STORED DATA –
>>

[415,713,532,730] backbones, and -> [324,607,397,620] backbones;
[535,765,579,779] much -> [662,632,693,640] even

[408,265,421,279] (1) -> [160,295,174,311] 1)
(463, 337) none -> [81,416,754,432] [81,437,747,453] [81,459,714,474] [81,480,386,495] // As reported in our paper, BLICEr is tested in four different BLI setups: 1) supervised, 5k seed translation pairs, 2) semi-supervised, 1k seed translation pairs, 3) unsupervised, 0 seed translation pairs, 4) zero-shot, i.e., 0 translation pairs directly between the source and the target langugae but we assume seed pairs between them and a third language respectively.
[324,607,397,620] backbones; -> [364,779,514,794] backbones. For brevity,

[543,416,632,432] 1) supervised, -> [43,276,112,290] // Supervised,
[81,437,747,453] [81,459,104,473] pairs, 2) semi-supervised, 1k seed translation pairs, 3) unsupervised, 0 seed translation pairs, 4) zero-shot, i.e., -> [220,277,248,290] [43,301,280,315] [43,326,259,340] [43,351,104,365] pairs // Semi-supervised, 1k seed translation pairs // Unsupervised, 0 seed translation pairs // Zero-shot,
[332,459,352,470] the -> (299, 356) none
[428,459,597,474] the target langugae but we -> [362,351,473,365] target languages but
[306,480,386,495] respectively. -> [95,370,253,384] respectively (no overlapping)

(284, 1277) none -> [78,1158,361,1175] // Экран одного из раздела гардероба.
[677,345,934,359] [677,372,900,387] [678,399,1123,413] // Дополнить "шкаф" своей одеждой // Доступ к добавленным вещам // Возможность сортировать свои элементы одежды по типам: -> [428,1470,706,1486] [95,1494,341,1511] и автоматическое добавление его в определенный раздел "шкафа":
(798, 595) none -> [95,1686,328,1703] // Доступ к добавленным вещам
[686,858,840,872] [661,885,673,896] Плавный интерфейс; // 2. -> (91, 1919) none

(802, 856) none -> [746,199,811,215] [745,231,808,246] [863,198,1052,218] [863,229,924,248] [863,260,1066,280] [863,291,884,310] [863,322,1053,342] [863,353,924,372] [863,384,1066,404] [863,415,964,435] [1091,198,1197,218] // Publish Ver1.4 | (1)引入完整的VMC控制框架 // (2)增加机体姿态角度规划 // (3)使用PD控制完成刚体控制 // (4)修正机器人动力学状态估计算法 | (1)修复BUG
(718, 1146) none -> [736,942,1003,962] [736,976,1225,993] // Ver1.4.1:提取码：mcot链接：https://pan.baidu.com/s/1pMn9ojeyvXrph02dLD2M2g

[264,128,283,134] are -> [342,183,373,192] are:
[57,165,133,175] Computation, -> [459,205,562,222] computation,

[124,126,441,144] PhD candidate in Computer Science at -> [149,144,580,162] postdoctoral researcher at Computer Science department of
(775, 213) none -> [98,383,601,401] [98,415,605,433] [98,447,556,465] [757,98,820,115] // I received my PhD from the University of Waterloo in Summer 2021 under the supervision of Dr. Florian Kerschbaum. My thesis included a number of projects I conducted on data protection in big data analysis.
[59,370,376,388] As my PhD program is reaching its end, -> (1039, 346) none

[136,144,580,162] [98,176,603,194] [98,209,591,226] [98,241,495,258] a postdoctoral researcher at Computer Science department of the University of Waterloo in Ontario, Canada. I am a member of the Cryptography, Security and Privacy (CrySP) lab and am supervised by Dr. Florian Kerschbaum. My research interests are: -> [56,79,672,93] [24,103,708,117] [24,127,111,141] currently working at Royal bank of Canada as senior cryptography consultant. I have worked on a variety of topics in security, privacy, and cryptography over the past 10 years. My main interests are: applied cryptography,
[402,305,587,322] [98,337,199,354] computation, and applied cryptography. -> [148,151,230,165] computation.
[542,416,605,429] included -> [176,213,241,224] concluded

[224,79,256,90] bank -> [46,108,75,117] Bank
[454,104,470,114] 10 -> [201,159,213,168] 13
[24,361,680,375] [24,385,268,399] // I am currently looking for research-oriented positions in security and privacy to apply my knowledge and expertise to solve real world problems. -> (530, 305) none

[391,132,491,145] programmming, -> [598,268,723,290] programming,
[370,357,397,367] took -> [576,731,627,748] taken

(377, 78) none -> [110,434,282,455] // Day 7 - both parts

<<

WHAT YOU HAVE TO DO –
In the data above, each line holding "computation" is to be found and copied.

SOLUTION TO THIS TASK –
[57,165,133,175] Computation, -> [459,205,562,222] computation,
[402,305,587,322] [98,337,199,354] computation, and applied cryptography. -> [148,151,230,165] computation.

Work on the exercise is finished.